Résumé#
Ce projet de loi crée un nouveau crime fédéral pour les stratagèmes visant à frauder quelqu'un des prestations des anciens combattants ou à obtenir des prestations des anciens combattants par fraude. Une personne reconnue coupable pourrait être condamnée à une amende, à une peine d'emprisonnement pouvant aller jusqu'à 5 ans, ou aux deux. Le projet de loi définit « ancien combattant » comme dans la loi fédérale et définit « prestations des anciens combattants » comme toute prestation fédérale pour un ancien combattant, un dépendant ou un survivant.
- Changement principal : ajoute une nouvelle infraction au droit pénal fédéral : exécuter sciemment ou tenter un stratagème ou un artifice pour frauder un individu des prestations des anciens combattants ou en lien avec l'obtention de ces prestations.
- Peine : jusqu'à 5 ans de prison, une amende, ou les deux.
- Portée : couvre les tentatives ainsi que les stratagèmes complétés.
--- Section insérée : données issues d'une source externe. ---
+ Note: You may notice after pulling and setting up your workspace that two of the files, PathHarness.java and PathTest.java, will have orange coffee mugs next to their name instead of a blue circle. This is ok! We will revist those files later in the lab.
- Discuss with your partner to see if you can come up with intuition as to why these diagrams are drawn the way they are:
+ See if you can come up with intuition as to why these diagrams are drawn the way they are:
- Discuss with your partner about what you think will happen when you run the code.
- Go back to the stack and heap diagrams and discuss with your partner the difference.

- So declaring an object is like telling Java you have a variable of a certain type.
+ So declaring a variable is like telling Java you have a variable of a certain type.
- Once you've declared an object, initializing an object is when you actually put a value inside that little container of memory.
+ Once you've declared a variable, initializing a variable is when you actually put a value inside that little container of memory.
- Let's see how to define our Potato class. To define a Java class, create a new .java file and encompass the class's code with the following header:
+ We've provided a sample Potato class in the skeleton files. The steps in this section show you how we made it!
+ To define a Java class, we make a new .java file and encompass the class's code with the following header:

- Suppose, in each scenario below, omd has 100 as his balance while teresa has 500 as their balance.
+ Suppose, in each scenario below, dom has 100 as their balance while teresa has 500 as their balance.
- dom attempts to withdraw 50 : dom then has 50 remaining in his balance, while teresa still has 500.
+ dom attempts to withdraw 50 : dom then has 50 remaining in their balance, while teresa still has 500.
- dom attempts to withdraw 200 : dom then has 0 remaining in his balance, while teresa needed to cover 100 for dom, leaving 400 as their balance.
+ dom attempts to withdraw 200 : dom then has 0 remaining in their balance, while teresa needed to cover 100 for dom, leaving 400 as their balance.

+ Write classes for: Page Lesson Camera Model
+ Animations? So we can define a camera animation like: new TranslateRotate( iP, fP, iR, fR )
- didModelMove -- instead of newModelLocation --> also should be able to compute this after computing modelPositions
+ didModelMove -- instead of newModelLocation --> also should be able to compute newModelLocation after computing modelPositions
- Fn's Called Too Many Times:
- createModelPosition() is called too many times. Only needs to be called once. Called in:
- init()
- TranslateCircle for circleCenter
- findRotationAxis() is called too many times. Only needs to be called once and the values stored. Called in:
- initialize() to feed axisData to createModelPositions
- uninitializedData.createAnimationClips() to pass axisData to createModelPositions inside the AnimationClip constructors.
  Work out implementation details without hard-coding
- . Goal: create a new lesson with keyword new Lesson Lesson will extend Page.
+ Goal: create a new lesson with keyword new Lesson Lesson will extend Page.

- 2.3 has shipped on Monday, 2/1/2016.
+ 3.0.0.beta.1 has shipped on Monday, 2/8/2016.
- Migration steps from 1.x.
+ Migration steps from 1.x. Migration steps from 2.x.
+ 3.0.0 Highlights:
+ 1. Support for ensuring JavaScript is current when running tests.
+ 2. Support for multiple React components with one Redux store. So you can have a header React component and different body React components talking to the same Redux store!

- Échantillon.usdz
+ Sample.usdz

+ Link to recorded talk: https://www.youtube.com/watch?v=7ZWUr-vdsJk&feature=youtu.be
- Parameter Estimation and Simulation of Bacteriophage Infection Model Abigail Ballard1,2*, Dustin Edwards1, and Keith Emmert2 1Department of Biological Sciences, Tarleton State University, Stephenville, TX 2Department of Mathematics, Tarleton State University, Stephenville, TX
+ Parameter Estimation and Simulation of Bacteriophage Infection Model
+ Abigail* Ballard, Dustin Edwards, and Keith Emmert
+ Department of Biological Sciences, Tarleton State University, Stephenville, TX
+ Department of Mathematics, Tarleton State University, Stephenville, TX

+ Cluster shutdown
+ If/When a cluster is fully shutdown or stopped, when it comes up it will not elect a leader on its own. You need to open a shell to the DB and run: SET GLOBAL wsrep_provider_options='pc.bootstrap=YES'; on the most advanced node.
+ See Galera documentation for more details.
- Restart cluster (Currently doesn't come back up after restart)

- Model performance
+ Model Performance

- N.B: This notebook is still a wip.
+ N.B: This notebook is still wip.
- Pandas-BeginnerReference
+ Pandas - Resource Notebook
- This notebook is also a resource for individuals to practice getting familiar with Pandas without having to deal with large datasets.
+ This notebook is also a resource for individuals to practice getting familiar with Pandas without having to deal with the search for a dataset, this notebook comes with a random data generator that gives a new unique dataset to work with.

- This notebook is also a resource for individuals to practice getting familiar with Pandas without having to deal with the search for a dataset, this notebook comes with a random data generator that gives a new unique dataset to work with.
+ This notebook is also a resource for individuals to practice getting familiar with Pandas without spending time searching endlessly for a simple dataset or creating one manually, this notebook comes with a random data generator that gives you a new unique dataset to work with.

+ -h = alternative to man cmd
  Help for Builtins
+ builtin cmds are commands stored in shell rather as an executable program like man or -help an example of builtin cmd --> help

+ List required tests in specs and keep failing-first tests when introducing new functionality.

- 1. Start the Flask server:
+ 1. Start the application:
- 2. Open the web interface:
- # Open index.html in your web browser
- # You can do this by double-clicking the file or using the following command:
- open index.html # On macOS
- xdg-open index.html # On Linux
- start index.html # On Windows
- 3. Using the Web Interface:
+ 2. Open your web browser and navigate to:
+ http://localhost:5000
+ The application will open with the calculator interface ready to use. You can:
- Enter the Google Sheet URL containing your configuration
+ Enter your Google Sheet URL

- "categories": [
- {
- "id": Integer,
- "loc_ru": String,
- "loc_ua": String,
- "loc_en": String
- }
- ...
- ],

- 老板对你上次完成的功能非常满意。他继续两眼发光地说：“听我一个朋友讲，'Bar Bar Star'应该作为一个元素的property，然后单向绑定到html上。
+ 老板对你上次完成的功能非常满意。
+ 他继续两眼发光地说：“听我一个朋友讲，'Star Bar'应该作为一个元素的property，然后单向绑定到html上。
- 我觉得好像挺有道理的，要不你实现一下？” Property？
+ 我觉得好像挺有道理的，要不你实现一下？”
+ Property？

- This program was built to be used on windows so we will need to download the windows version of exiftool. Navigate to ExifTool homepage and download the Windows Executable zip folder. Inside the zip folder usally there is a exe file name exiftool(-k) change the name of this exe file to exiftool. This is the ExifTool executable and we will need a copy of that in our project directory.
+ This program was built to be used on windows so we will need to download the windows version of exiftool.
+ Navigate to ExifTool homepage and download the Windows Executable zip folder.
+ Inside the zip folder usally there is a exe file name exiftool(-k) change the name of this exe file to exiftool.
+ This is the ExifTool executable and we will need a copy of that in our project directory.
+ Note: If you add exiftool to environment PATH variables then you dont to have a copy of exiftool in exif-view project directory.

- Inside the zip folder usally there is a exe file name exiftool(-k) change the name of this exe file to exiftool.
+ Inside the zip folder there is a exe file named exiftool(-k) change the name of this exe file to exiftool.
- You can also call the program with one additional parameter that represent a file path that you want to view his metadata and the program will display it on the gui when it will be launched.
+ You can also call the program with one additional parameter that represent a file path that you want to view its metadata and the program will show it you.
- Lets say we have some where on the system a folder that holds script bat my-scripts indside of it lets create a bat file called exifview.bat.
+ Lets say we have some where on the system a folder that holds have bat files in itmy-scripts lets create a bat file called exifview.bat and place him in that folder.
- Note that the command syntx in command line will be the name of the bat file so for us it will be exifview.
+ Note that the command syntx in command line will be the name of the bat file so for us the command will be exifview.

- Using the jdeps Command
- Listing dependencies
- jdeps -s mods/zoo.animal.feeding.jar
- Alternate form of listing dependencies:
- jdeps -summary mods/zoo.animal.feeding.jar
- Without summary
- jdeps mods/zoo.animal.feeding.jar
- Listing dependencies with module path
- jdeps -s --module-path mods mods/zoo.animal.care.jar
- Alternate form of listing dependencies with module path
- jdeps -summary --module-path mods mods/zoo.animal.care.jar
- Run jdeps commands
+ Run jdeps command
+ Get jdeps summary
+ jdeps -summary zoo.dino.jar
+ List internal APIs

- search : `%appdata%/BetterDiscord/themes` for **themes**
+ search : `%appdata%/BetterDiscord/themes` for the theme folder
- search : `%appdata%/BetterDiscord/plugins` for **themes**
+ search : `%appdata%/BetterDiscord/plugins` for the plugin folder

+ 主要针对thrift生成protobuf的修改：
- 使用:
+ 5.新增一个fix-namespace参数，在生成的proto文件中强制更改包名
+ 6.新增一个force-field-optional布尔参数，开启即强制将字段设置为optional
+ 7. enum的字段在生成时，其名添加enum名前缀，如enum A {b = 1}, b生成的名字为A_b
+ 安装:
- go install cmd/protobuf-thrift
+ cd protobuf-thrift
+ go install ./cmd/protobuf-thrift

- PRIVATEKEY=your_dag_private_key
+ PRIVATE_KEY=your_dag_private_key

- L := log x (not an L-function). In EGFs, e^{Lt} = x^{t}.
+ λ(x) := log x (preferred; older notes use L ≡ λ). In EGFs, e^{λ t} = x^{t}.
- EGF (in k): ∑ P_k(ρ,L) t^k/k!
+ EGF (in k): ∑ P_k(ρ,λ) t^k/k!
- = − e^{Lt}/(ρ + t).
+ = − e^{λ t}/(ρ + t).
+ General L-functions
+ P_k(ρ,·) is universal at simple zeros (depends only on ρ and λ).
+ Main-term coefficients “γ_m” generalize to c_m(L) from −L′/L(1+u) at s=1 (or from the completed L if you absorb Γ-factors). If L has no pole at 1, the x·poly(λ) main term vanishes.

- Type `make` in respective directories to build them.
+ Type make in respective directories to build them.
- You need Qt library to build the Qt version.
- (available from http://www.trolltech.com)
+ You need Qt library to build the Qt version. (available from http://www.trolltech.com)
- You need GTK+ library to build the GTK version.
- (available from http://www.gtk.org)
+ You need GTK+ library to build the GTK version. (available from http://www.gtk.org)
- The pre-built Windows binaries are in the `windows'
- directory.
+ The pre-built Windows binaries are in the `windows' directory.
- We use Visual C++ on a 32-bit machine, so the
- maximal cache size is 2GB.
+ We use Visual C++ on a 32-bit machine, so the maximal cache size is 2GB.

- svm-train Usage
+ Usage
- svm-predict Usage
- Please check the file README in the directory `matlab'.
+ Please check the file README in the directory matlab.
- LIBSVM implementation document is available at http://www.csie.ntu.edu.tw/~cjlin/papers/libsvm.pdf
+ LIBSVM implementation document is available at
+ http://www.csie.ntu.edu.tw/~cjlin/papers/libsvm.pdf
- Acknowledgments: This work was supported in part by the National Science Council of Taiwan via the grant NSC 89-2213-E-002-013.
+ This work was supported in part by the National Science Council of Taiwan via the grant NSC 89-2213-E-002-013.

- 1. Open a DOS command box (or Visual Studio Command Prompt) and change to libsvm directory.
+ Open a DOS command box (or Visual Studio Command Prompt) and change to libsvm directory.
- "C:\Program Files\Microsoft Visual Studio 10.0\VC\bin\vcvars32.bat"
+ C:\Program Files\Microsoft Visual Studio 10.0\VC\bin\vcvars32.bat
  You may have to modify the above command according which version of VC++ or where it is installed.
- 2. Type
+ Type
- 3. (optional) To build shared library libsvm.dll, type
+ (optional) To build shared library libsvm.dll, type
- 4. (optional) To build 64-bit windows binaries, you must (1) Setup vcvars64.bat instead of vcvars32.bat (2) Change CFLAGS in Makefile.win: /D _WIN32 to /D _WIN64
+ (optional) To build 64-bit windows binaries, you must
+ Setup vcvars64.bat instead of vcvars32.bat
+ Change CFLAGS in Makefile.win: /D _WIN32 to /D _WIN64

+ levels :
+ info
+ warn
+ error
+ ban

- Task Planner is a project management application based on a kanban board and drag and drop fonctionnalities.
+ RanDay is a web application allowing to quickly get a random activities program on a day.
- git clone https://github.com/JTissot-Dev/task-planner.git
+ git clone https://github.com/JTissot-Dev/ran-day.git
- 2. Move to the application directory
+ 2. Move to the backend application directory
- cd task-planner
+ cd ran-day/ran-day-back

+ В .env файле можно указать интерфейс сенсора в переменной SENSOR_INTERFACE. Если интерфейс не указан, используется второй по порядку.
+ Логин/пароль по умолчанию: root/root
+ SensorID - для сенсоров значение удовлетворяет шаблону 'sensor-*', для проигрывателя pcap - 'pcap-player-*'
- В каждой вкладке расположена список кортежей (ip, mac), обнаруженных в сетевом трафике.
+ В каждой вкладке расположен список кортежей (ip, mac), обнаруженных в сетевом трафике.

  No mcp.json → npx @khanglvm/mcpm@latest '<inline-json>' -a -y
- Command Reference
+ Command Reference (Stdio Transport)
- Définitions : utilise la définition fédérale de « ancien combattant » et définit « prestations des anciens combattants » de manière large comme toute prestation fédérale pour les anciens combattants, les dépendants ou les survivants.
- Ce qui n'est pas clair : le texte du projet de loi n'explique pas comment cette nouvelle infraction diffère des lois fédérales existantes sur la fraude ou si elle sera accompagnée de financements pour l'application de la loi.
Ce que cela signifie pour vous#
- Anciens combattants et leurs familles : Cela pourrait signifier que des outils juridiques fédéraux plus solides sont disponibles lorsque quelqu'un vole ou complote pour prendre leurs prestations d'anciens combattants. Cela pourrait conduire à plus d'enquêtes ou de poursuites dans des cas de fraude aux prestations.
- Personnes qui commettent des fraudes : Si vous exécutez sciemment un stratagème pour voler ou obtenir indûment des prestations des anciens combattants, vous pourriez faire face à une nouvelle accusation fédérale avec jusqu'à 5 ans de prison.
- Organisations de services aux anciens combattants et aides aux prestations : Les organisations qui assistent les anciens combattants pourraient voir plus de contacts de la part des enquêteurs fédéraux dans des cas de fraude suspectée. Le projet de loi ne modifie pas les exigences de déclaration dans le texte.
- Application de la loi fédérale et procureurs : Ils obtiennent une accusation statutaire spécifique axée sur la fraude aux prestations des anciens combattants qu'ils peuvent utiliser dans les enquêtes et les poursuites.
- Ministère des Anciens Combattants et administrateurs des prestations : L'agence pourrait être impliquée plus souvent dans des enquêtes ou des poursuites, bien que le projet de loi ne modifie pas les devoirs ou les processus de l'agence.
Dépenses#
Aucune information disponible publiquement.
- Le texte du projet de loi n'inclut pas de note fiscale ou d'estimation des coûts.
- Ce changement pourrait entraîner des coûts d'application et de poursuite fédéraux plus élevés si plus de cas sont portés.
- Il pourrait y avoir des coûts supplémentaires pour les enquêtes, les procédures judiciaires et l'incarcération si les condamnations augmentent, mais le projet de loi ne fournit pas de chiffres de coûts ou de financements pour ces activités.
Point de vue des partisans#
- Le projet de loi semble destiné à donner aux procureurs un outil criminel clair et spécifique pour traiter la fraude visant les anciens combattants.
- Les partisans pourraient soutenir que la nouvelle infraction facilite l'accusation des personnes qui complotent pour prendre les prestations des anciens combattants.
- Le projet de loi pourrait être perçu comme une reconnaissance du statut spécial des anciens combattants et visant à protéger leurs prestations fédérales.
- En couvrant les tentatives ainsi que les stratagèmes complétés, le projet de loi pourrait permettre une intervention plus précoce dans les activités frauduleuses.
Point de vue des opposants#
- Une préoccupation est le chevauchement avec les lois fédérales existantes sur la fraude ; il n'est pas clair comment cette nouvelle accusation diffère ou s'ajoute aux lois sur la fraude actuelles.
- Le projet de loi n'inclut pas de financement, donc l'application pourrait nécessiter de déplacer des ressources d'enquête ou de poursuite existantes.
- Le langage « stratagème ou artifice pour frauder » est large ; cela pourrait soulever des questions sur l'étendue d'application de la loi.
- Il n'est pas clair si cette infraction fédérale pourrait dupliquer des poursuites déjà traitées par les États ou d'autres lois fédérales, ce qui pourrait soulever des problèmes de coordination ou de double poursuite.